This hypothesis aims to demonstrate a significant alignment between the evaluation scores produced by AI systems using unstructured prompts and the scores given by experts. Unstructured prompts provide AI systems with a free format, allowing for a broader scope of creative interpretation of the given lesson plan content. Such prompts enable the system to evaluate lesson plans without strict, predetermined criteria. Expert evaluations, typically conducted by experienced educators, assess how well teachers’ lesson plans adhere to educational standards and incorporate engineering design principles. These evaluations also consider pedagogical aspects, such as teaching methodology and student engagement. If confirmed, the proposed consistency in this hypothesis would suggest that AI systems can effectively evaluate lesson plans enriched with the engineering design process, potentially providing an affordable and accessible alternative for lesson plan evaluation, particularly in resource-limited educational settings.

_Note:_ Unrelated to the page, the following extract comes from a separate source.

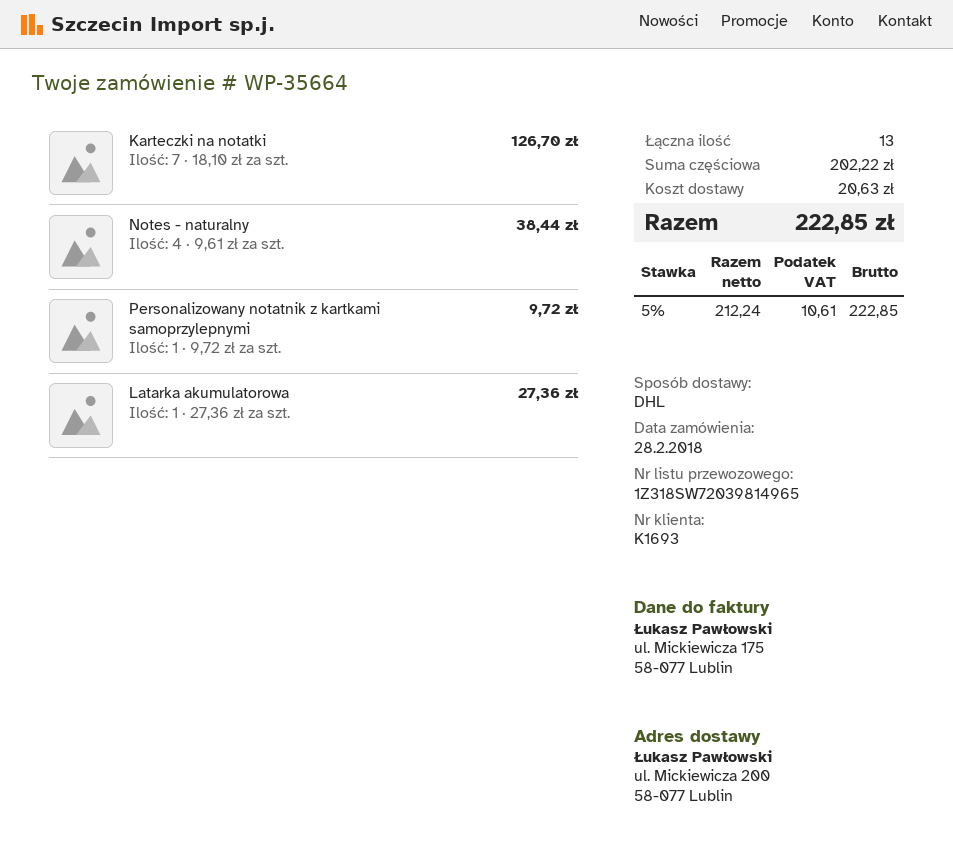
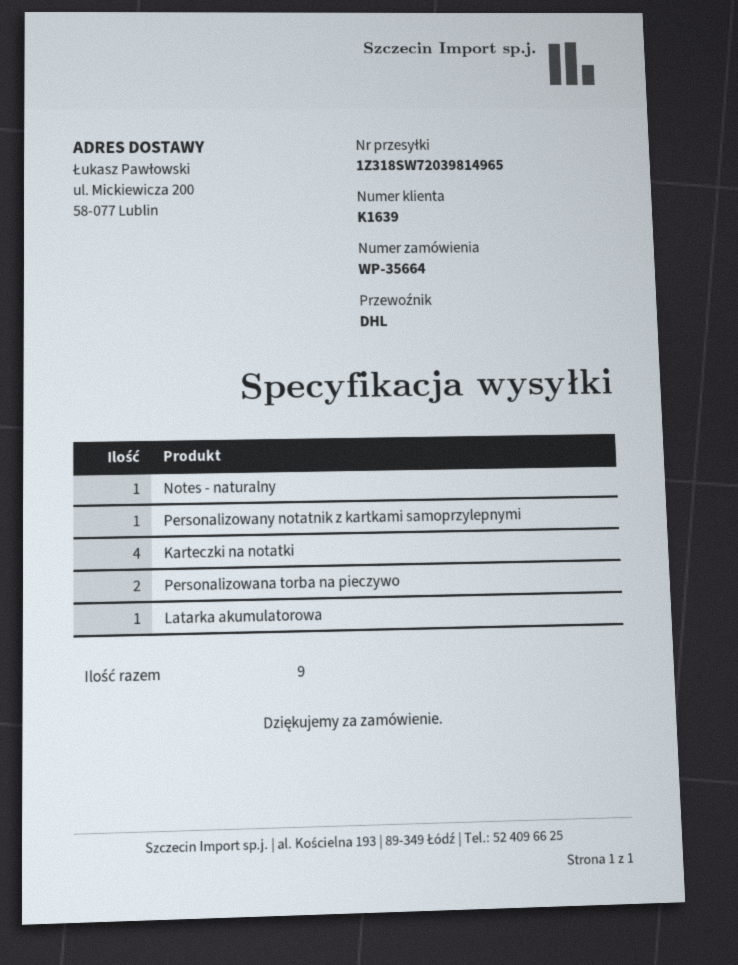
customer number: K1693 -> K1639
Karteczki na notatki: 7 -> 4
Notes - naturalny: 4 -> 1
Personalizowana torba na pieczywo: none -> 2
total quantity: 13 -> 9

H3: There is a significant consistency between the scores of teachers’ assessment of AI using unstructured prompts and structured prompts in the evaluation of lesson plans enriched with the engineering design process

This hypothesis seeks to determine whether there is significant consistency between the assessment scores generated by AI systems using structured and unstructured prompts. The decision to distinguish between structured and unstructured prompts in this study is grounded in the Prompt Engineering Framework proposed by Zhou et al. (2022), which emphasizes that the format, specificity, and instructional clarity of prompts significantly affect the reliability and interpretability of outputs generated by large language models such as GPT-4 [87]. According to this framework, structured prompts provide the AI system with explicit task definitions, clear evaluation criteria, and performance expectations. This reduces the ambiguity of the input and narrows the model’s output space, enabling it to generate more focused, replicable, and valid responses. In contrast, unstructured prompts, characterized by vague or open-ended input, allow broader interpretation but increase the cognitive burden on the model. This can result in less predictable and less consistent outputs, as the model lacks specific guidance on what constitutes quality or adequacy in a given context. Therefore, employing both prompt types in this study serves a dual purpose:

  1. Methodological Robustness – It allows a systematic comparison of how prompt structures influence AI evaluation quality, consistency, and alignment with expert judgments.
  2. Theoretical Insight – It operationalizes the Prompt Engineering Framework to explore how AI prompt format impacts the validity of educational assessment, thus contributing to the ongoing discourse on the effective use of AI in education.

This differentiation is not only central to the internal validity of the study but also offers actionable insights for educators and instructional designers aiming to use AI responsibly in the development and evaluation of curriculum materials.

Method

1. Research design

This study aims to evaluate lesson plans incorporating engineering design processes prepared by teachers, comparing the evaluations by experts and artificial intelligence, and testing the consistency between these evaluations. Given that both quantitative and qualitative data are utilized and support each other throughout the research process, an embedded mixed-methods design from Creswell’s (2014) typologies was adopted [88]. This design enhances the richness and depth of findings by increasing data diversity when addressing complex research problems [88]. Employing a mixed-methods design allows for a broader perspective in evaluating the results and enhances the validity of the research findings [89].

Quantitative data includes the total scores given by experts and artificial intelligence to the relevant lesson plans, while qualitative data encompasses the evaluation criteria and comments made by experts and artificial intelligence during the review of these lesson plans. For the collection of quantitative data, experts scored based on a pre-prepared criteria list, and the AI system performed scoring using both a structured and an unstructured prompt. These scores were analyzed to test the consistency between them quantitatively. Additionally, the internal consistency of the AI system was evaluated using structured and unstructured prompts.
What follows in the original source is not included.